DATA IN THIS EXERCISE:
========
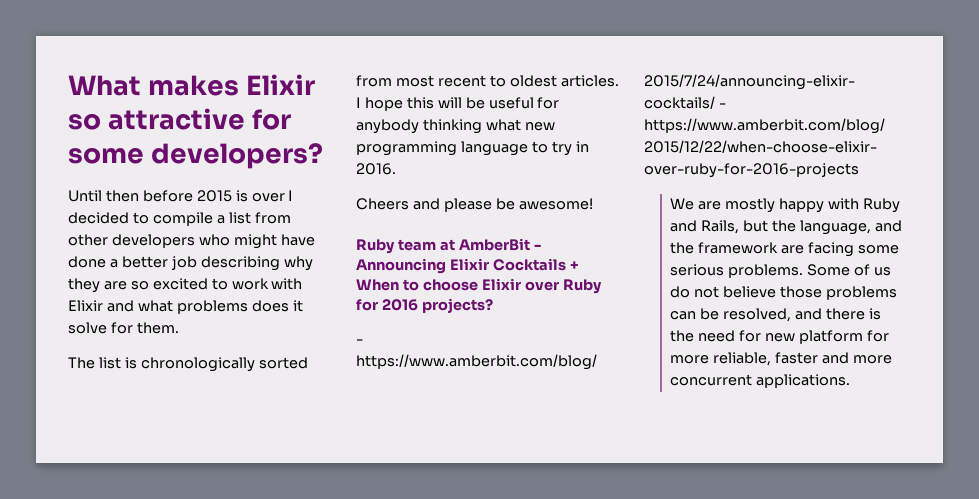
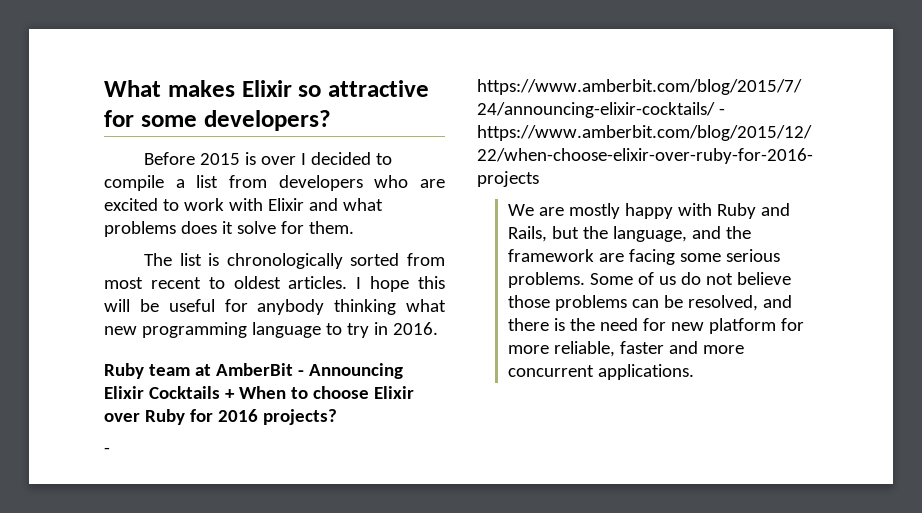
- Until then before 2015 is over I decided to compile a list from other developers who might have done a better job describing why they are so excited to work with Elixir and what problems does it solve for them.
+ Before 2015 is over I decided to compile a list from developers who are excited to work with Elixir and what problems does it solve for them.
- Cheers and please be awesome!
========
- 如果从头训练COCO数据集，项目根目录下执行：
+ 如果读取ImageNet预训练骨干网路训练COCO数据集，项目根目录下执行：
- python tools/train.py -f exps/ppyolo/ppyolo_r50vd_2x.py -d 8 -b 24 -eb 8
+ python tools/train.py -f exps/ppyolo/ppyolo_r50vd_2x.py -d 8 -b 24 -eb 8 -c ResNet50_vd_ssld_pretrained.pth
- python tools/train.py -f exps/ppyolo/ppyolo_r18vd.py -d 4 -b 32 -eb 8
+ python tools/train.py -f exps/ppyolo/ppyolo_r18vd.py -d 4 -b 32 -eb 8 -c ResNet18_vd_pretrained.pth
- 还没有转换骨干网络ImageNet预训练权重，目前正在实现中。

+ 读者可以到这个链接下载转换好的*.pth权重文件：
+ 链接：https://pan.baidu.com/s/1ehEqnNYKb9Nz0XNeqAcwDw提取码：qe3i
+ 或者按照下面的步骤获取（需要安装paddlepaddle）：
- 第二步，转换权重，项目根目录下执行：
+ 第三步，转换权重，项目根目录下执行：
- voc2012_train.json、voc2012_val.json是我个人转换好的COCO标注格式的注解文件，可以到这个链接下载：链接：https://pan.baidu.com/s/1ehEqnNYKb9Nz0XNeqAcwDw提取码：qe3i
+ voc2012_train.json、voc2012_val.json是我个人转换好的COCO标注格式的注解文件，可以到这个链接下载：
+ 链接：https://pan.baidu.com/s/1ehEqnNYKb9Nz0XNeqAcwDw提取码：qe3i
========
WHAT THE EXERCISE ASKS:
Return the lines containing "python", taking each one from the listing.

ANSWER FOR THE TASK:
- python tools/train.py -f exps/ppyolo/ppyolo_r50vd_2x.py -d 8 -b 24 -eb 8
+ python tools/train.py -f exps/ppyolo/ppyolo_r50vd_2x.py -d 8 -b 24 -eb 8 -c ResNet50_vd_ssld_pretrained.pth
- python tools/train.py -f exps/ppyolo/ppyolo_r18vd.py -d 4 -b 32 -eb 8
+ python tools/train.py -f exps/ppyolo/ppyolo_r18vd.py -d 4 -b 32 -eb 8 -c ResNet18_vd_pretrained.pth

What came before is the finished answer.